== Required work ==
Collect every line in the records below that contains the word "latest".
-- Provided entries follows --
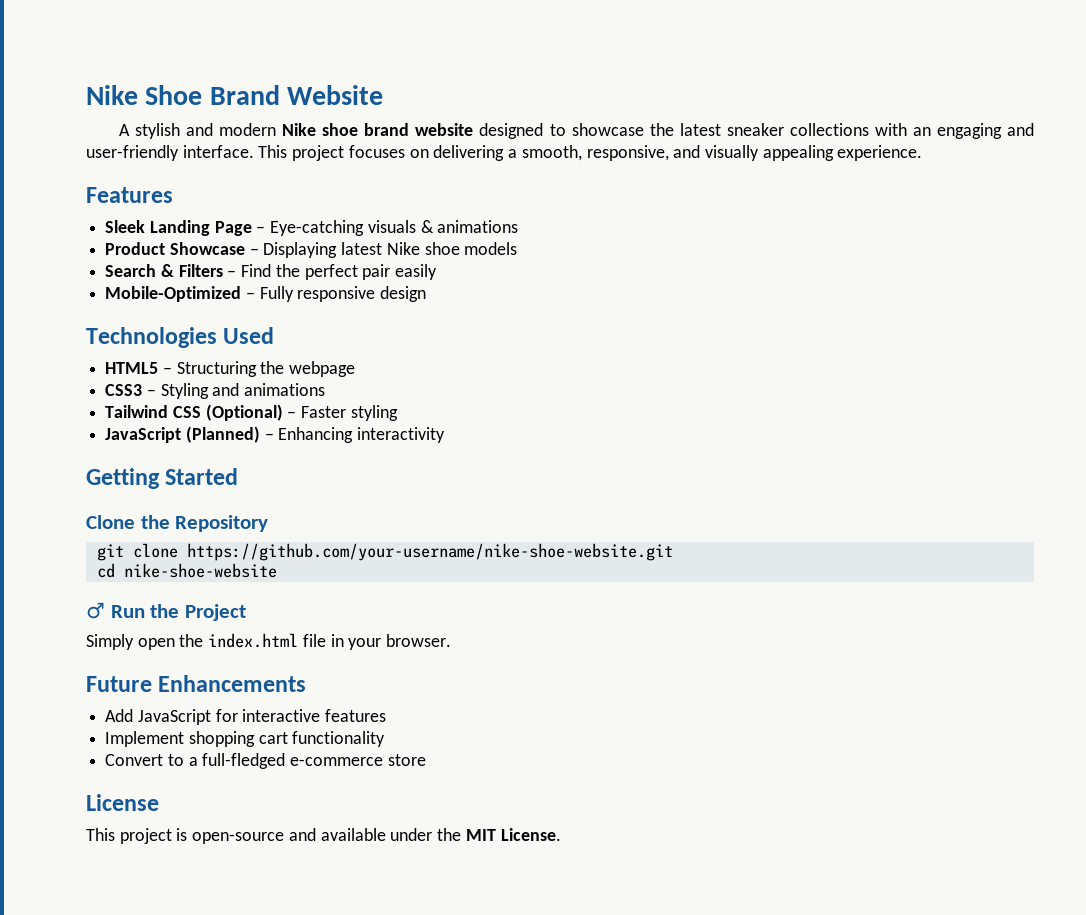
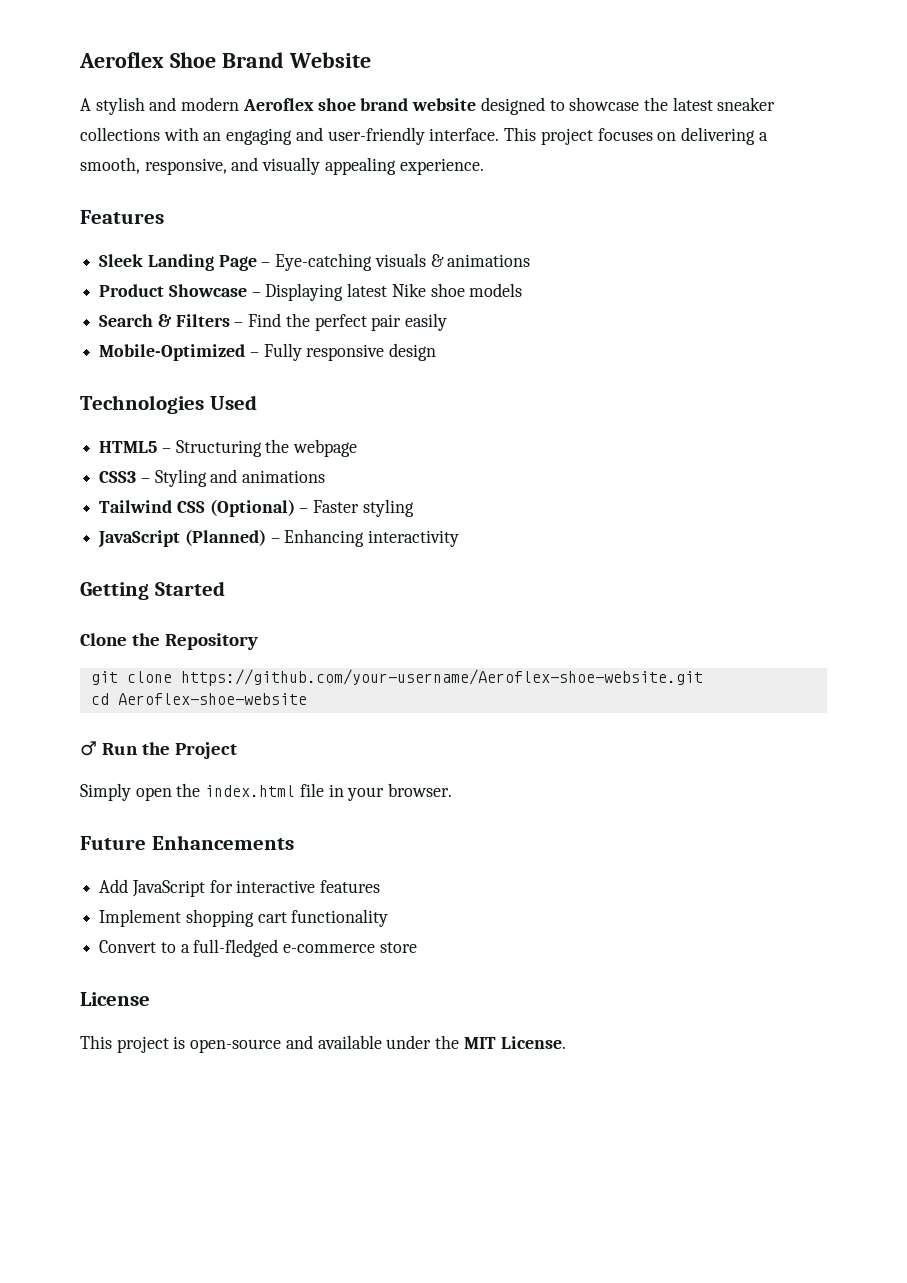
- Nike Shoe Brand Website
+ Aeroflex Shoe Brand Website
- A stylish and modern Nike shoe brand website designed to showcase the latest sneaker collections with an engaging and user-friendly interface.
+ A stylish and modern Aeroflex shoe brand website designed to showcase the latest sneaker collections with an engaging and user-friendly interface.
- git clone https://github.com/your-username/nike-shoe-website.git
+ git clone https://github.com/your-username/Aeroflex-shoe-website.git
- cd nike-shoe-website
+ cd Aeroflex-shoe-website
-- Provided entries concluded --
== Problem solution ==
- A stylish and modern Nike shoe brand website designed to showcase the latest sneaker collections with an engaging and user-friendly interface.
+ A stylish and modern Aeroflex shoe brand website designed to showcase the latest sneaker collections with an engaging and user-friendly interface.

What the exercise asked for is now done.